This promotion represented a major boost in terms of resources and recognition. Specifically, it meant that the institutions of history of science and technology became eligible to train postgraduate research students, offering master’s and doctoral degrees while applying for a wide range of research grants from the Ministry of Education in China. Despite this boost, the discipline of history of science and technology continued to struggle with insufficient institutional support that made it difficult to conduct research, teach courses, or hire qualified instructors. Furthermore, unlike dialectics of nature (philosophy of science and technology), the discipline of history of science and technology did not benefit from official state support and was not a compulsory course for graduate students (Liu and Zhu 1995).

The STS Translation Debate

The first national symposium at which participants discussed Chinese engagement with the international field of STS was held in 1993 in the city of Wuhan and was organized by the Chinese Society of the Dialectics of Nature (Ma 1993). After the symposium, the field of STS became increasingly popular in Chinese academic circles, but there was no agreement on terminology. Some scholars referred to the field with the common international acronym STS; others translated the STS label into Chinese as kexue jishu yu shehui meaning “science, technology, and society” (cf. Liang 1990; Yin 1996; Sun 1996; Dai 1997; Sun 1999).

STS Translation as Translingual Practice

At the turn of the millennium, there emerged a public debate over what should be the standard Chinese translation of the STS acronym. It is not very surprising that the debate focused on the STS acronym because the acronym was often used in international academic discussions as the standard way to designate the field. The acronym started to become popular in Europe and North America in the 1970s and 1980s, and its usage was favored because there were significant disagreements regarding the longer rendering of the name of the field. Today, the most common English renderings of the STS acronym are “science, technology, and society” (the name of the STS program at MIT and Virginia Tech among others) and “science and technology studies” (the less conventional name of the S&TS department at Cornell University), but there is still no consensus around any of these renderings, and similar linguistic translational ambiguities can be found in other European languages such as French, German and Portuguese. These ambiguities can also be found if we compare the views of individual STS scholars within and across borders.

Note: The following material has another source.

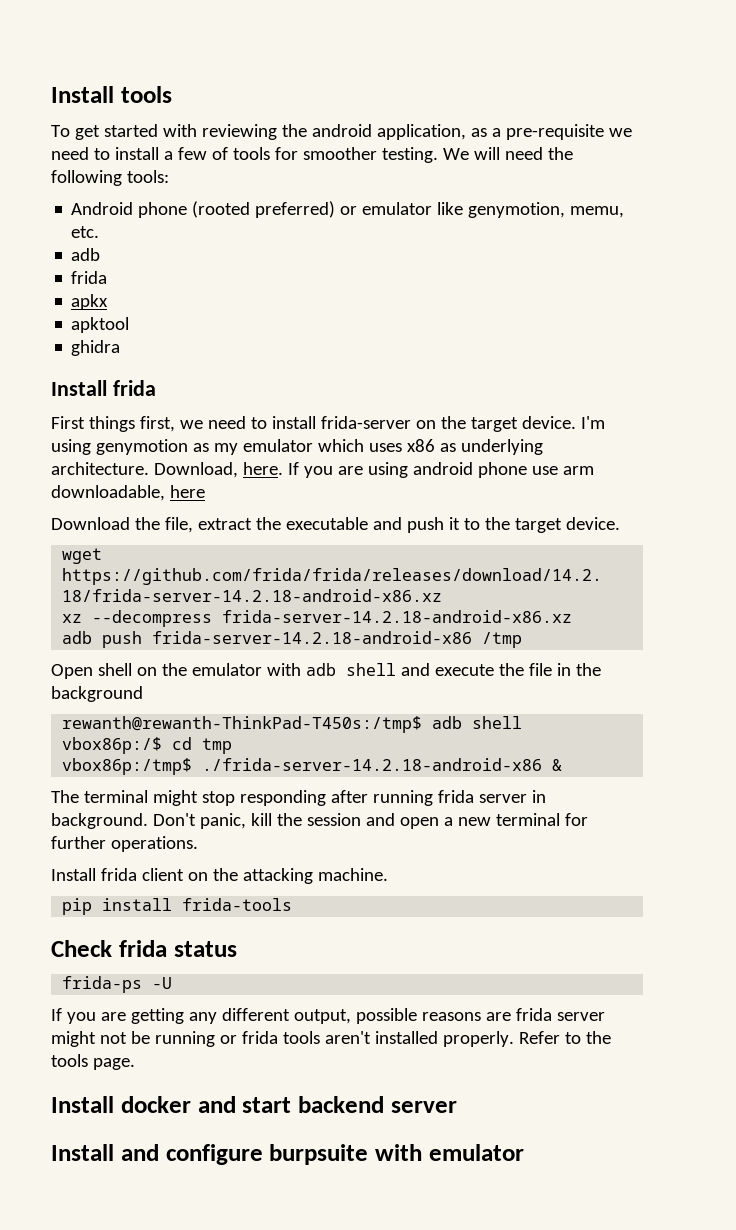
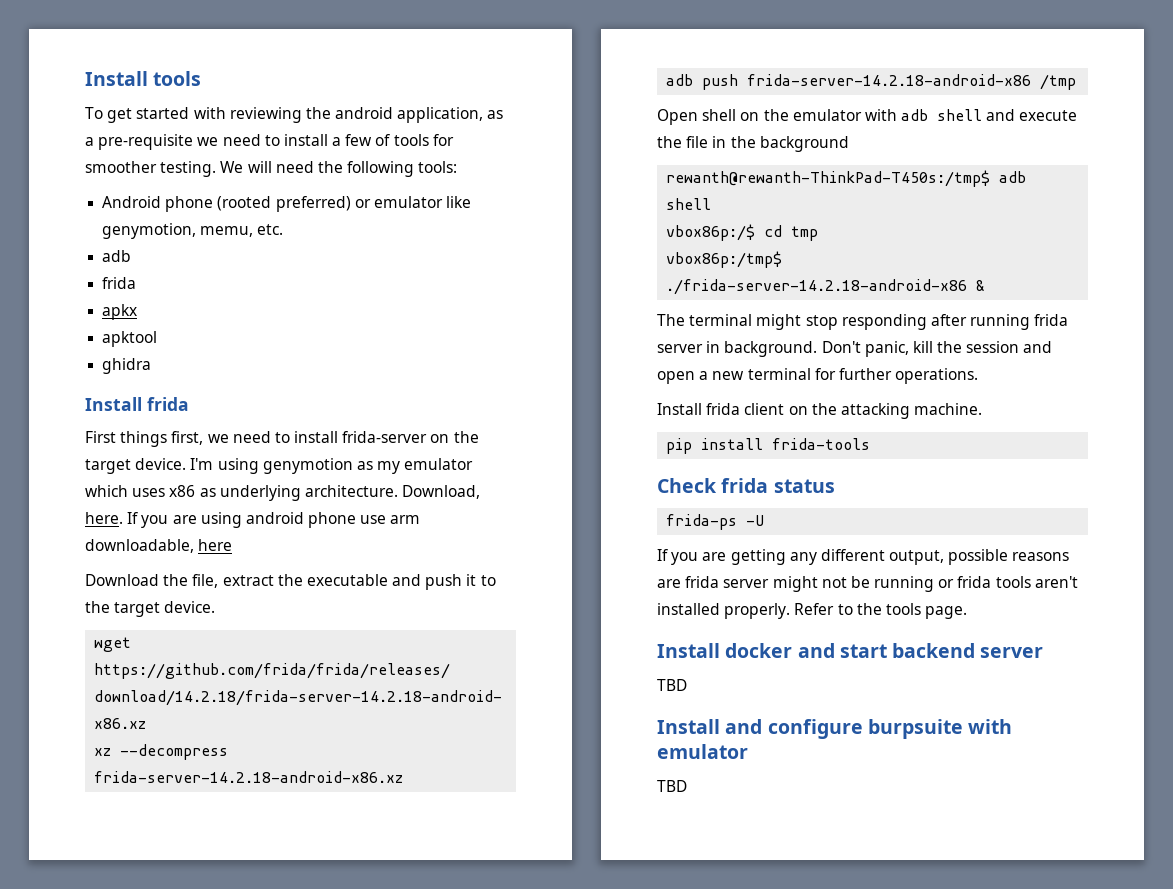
  Install docker and start backend server
+ TBD
  Install and configure burpsuite with emulator
+ TBD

“STS Talks,” a collection of interviews and reflections published in Volume 4 of the journal, Engaging Science, Technology, and Society (ESTS), includes a number of important interviews with well-known European and North American STS scholars (Mazanderani et al. 2018), from which it is quite clear that there are significant disagreements over the meaning of the STS acronym. Donald MacKenzie, professor of sociology at the University of Edinburgh, notes for example, that although the designation “science and technology studies” has become increasingly popular since the 1980s, the alternative “science, technology, and society” is much older and can be dated back to the 1960s (Schyfter and Mackenzie 2018). Sheila Jasanoff, professor of science and technology studies at Harvard University, by contrast, is convinced that the two terms have an equally long history but point to different concerns (Pickersgill and Jasanoff 2018, 320–24). “Science and technology studies” (S&TS) approach science and technology per se as the key target of analysis, while “science, technology, and society” (STS) focuses more on the interaction between science, technology, and social factors (ibid., 321). These disagreements are not just about matters of terminology but reflect deeper methodological and theoretical differentiations that have shaped the development of European and North American STS traditions, turning them into a remarkably heterogenous field of scholarship (Sismondo 2010; Fischer 2016; Mazanderani et al. 2018). This heterogeneity did not prevent the field of STS from becoming a globally circulating artifact because there was strong international convergence around the STS acronym, and this convergence opened the way for further translational developments and differentiations in other parts of the world.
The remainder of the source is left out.